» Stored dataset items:
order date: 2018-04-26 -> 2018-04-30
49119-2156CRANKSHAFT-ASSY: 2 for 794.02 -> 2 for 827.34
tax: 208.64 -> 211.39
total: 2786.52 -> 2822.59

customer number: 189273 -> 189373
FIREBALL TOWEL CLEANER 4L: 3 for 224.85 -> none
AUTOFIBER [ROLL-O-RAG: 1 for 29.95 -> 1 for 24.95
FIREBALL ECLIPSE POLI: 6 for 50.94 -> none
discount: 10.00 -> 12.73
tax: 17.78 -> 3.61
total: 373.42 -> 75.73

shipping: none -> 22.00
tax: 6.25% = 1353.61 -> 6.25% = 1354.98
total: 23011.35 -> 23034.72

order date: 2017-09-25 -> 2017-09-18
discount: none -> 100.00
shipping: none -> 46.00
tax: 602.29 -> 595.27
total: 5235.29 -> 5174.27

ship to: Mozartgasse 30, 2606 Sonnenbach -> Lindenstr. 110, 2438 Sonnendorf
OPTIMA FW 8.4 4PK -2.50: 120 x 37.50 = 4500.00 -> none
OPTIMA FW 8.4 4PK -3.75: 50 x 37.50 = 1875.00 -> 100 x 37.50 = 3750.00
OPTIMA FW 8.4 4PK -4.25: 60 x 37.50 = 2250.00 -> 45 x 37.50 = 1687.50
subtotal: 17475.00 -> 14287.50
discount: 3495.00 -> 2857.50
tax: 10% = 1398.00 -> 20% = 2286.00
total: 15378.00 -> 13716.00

» PROBLEM TO SOLVE: Report every line in the data above in which the word "date" appears.

» REPLY TO THE TASK:
order date: 2018-04-26 -> 2018-04-30
order date: 2017-09-25 -> 2017-09-18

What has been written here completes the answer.